I just wanted to give a snappy review of the Tetra SafeStart Bacteria additive. I purchased this when I was setting up my 3rd fish tank to try and help the cycling process (It's a 20G tank). Well I already had some Zebra Danios in there for "fish in" cycling since I heard those are really bullet proof fish. The ammonia hopped up to around 1.0 ppm and I said the heck with it and bought some of the Tetra SafeStart. I've tried another brand on a 10G tank called API QuickStart (Complete snake oil by the way, we'll get to that in a bit though.)

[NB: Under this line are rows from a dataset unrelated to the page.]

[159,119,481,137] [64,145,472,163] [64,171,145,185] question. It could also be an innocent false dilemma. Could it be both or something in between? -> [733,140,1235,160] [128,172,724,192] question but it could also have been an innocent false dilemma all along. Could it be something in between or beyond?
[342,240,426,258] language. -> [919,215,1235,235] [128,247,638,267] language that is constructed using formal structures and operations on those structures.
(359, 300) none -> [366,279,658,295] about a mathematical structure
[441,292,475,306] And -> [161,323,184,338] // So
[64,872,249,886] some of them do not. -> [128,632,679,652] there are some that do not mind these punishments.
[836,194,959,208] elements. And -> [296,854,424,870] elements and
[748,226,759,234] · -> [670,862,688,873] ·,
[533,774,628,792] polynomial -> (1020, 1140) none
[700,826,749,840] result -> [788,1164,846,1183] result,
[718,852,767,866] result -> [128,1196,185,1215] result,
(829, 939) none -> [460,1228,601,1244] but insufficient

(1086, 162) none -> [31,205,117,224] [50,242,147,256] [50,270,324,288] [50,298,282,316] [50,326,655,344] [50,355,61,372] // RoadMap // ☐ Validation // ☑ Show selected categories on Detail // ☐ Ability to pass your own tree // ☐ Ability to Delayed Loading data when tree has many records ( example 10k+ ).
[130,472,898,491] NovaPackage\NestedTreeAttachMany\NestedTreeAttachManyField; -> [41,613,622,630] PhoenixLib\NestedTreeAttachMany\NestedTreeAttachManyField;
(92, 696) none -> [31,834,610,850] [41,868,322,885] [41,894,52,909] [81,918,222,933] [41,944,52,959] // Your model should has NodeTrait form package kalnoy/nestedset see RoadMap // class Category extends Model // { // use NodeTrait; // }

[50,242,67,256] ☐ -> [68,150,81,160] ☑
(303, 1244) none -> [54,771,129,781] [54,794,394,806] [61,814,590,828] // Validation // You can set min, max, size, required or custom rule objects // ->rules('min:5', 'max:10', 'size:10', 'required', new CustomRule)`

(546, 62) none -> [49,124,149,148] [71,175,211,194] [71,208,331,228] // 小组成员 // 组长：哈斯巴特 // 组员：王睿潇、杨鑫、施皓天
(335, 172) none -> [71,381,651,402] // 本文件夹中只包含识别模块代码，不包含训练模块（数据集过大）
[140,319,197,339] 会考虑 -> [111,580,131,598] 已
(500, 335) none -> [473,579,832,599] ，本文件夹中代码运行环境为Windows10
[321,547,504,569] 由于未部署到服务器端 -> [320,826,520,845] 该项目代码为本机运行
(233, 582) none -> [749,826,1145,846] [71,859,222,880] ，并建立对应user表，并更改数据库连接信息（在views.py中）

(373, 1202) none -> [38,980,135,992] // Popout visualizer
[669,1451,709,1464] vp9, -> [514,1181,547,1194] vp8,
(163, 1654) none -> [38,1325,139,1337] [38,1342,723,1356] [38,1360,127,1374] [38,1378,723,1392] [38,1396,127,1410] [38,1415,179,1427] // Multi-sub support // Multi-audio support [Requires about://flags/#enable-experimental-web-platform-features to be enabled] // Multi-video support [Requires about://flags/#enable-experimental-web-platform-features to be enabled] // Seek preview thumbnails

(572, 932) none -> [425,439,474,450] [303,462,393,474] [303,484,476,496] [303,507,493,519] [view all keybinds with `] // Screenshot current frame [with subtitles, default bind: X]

I added the SafeStart and waited about 24 hours and checked my nitrates and nitrites and surprisingly it was already starting the cycle. After 72 hours the tank was completely cycled, yes I know I'd be skeptical too? I was actually really surprised that this additive worked since I had tried QuickStart which advertised the EXACT same thing that SafeStart supposedly does. The QuickStart didn't boost the cycle one bit actually, the ammonia stayed the same but hey no nitrifying bacteria as it claimed. 

IIRC though the SafeStart formula was actually owned by the folks who made Bio Spira? and then was sold to Tetra. 

I was skeptical when I read the reviews of SafeStart originally because I read some good and some bad. Alot of the bad reviews though was user-error. Like one guy added it to his tank and claimed it killed all his fish. Come to the full story he had really changed water and added no water conditioner and bloop there goes all his fish.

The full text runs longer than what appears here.